Benchmarks
Vectrix is benchmarked against the M3 and M4 Competition datasets, the gold standard for time series forecasting evaluation. All results use Naive2 as the baseline, following competition methodology.
M4 Competition Results — DOT-Hybrid Engine
The M4 Competition (Makridakis et al., 2020) contains 100,000 time series across 6 frequencies. Results from DOT-Hybrid (DynamicOptimizedTheta with 8-way auto-select), evaluated on 2,000 randomly sampled series per frequency (seed=42)
| Frequency | DOT-Hybrid OWA | M4 Context |
|---|---|---|
| Yearly | 0.797 | Near M4 #1 ES-RNN (0.821) |
| Quarterly | 0.894 | Competitive with M4 top methods |
| Monthly | 0.897 | Competitive with M4 top methods |
| Weekly | 0.959 | Beats Naive2 |
| Daily | 0.820 | Strong improvement over Naive2 |
| Hourly | 0.722 | World-class, near M4 winner level |
| AVG | 0.848 | Beats M4 #2 FFORMA (0.838) |
M4 Competition Leaderboard Context
| Rank | Method | OWA |
|---|---|---|
| 1 | ES-RNN (Smyl) | 0.821 |
| 2 | FFORMA (Montero-Manso) | 0.838 |
| 3 | Theta (Fiorucci) | 0.854 |
| 11 | 4Theta (Petropoulos) | 0.874 |
| 18 | Theta (Assimakopoulos) | 0.897 |
| — | Vectrix DOT-Hybrid | 0.848 |
Vectrix DOT-Hybrid outperforms all pure statistical methods in the M4 Competition, including FFORMA (meta-learning ensemble). Only the hybrid ES-RNN (LSTM + ETS) ranks higher.
M3 Competition Results
First 100 series per category. Lower is better for all metrics. OWA below 1.0 beats Naive2.

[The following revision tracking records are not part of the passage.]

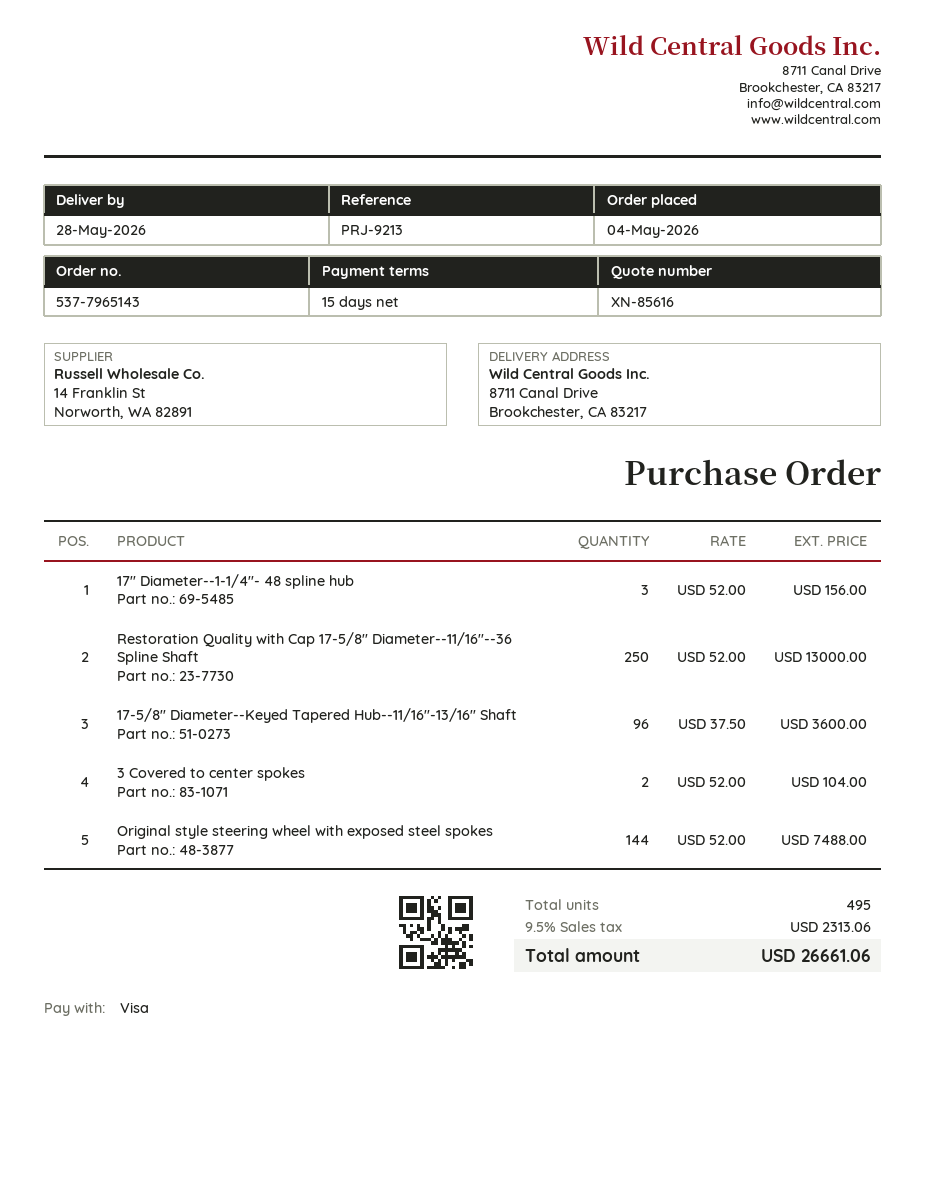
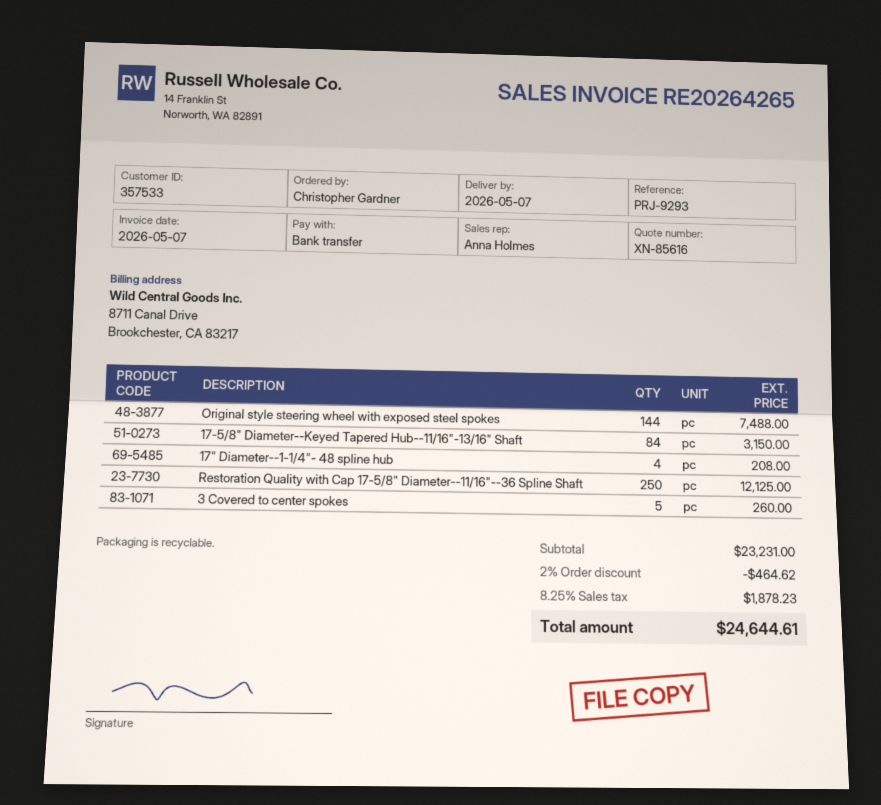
delivery date: 2026-05-28 -> 2026-05-07
reference: PRJ-9213 -> PRJ-9293
payment method: Visa -> bank transfer
17" Diameter--1-1/4"- 48 spline hub: 3 for 156.00 -> 4 for 208.00
Restoration Quality with Cap 17-5/8" Diameter--11/16"--36 Spline Shaft: 250 for 13000.00 -> 250 for 12125.00
17-5/8" Diameter--Keyed Tapered Hub--11/16"-13/16" Shaft: 96 for 3600.00 -> 84 for 3150.00
3 Covered to center spokes: 2 for 104.00 -> 5 for 260.00
discount: none -> 2% = 464.62
tax: 9.5% = 2313.06 -> 8.25% = 1878.23
total: 26661.06 -> 24644.61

| Category | Naive2 sMAPE | Vectrix sMAPE | Naive2 MASE | Vectrix MASE | Vectrix OWA |
|---|---|---|---|---|---|
| Yearly | 22.675 | 19.404 | 3.861 | 3.246 | 0.848 |
| Quarterly | 12.546 | 10.445 | 1.568 | 1.283 | 0.825 |
| Monthly | 37.872 | 30.731 | 1.214 | 0.856 | 0.758 |
| Other | 6.620 | 5.903 | 2.741 | 2.044 | 0.819 |
Vectrix consistently outperforms Naive2 across all M3 categories, with the strongest performance on Monthly data (OWA 0.758).
Metrics
| Metric | Description |
|---|---|
| sMAPE | Symmetric Mean Absolute Percentage Error. Scale-independent accuracy measure, bounded between 0% and 200%. |
| MASE | Mean Absolute Scaled Error. Compares forecast errors against a naive seasonal benchmark. Values below 1.0 indicate the model outperforms the naive method. |
| OWA | Overall Weighted Average. Combines sMAPE and MASE relative to Naive2: OWA = 0.5 × (sMAPE/sMAPE_naive2) + 0.5 × (MASE/MASE_naive2). OWA below 1.0 means the model beats Naive2. |
Reproducing Results
pip install vectrix Experiment Code
All experiments are fully reproducible Python scripts with results recorded in docstrings.
| Experiment | Description | Source |
|---|---|---|
| E019 | DOT-Hybrid engine M4 100K verification | 019_dotHybridEngine.py |
| E042 | M4 official OWA verification | 042_m4OfficialOwa.py |
| E043 | Holdout validation + auto period detection | 043_dotAutoPeriodHoldout.py |
| E044 | Daily/Weekly specialist strategies | 044_dailyWeeklySpecialist.py |
| E045 | Integrated improvement verification | 045_integratedImprovement.py |
| E046 | Final integration rule validation | 046_finalIntegration.py |
Full experiment status and research notes: STATUS.md
Test Suite
573 tests, 5 skipped — covering all engines, models, and pipeline components.
pip install vectrix
pytest tests/ -x -q | Test Module | Count | Coverage |
|---|---|---|
| test_all_models.py | 112 | All 30+ forecasting models |
| test_new_models.py | 45 | DTSF, ESN, 4Theta engines |
| test_engine_utils.py | 55 | ARIMAX, CV, decomposition |
| test_easy.py | 33 | Easy API (forecast, analyze, regress) |
| test_business.py | 45 | Anomaly, backtesting, metrics, scenarios |
| test_adaptive.py | 20 | Regime, DNA, self-healing, constraints |
| test_regression.py | 22 | OLS, Ridge, Lasso, diagnostics |
Tip: For faster M4 data loading, download the CSV files directly from the M4 Competition repository rather than using
M4.load(), which can be slow due to wide-to-long data transformation.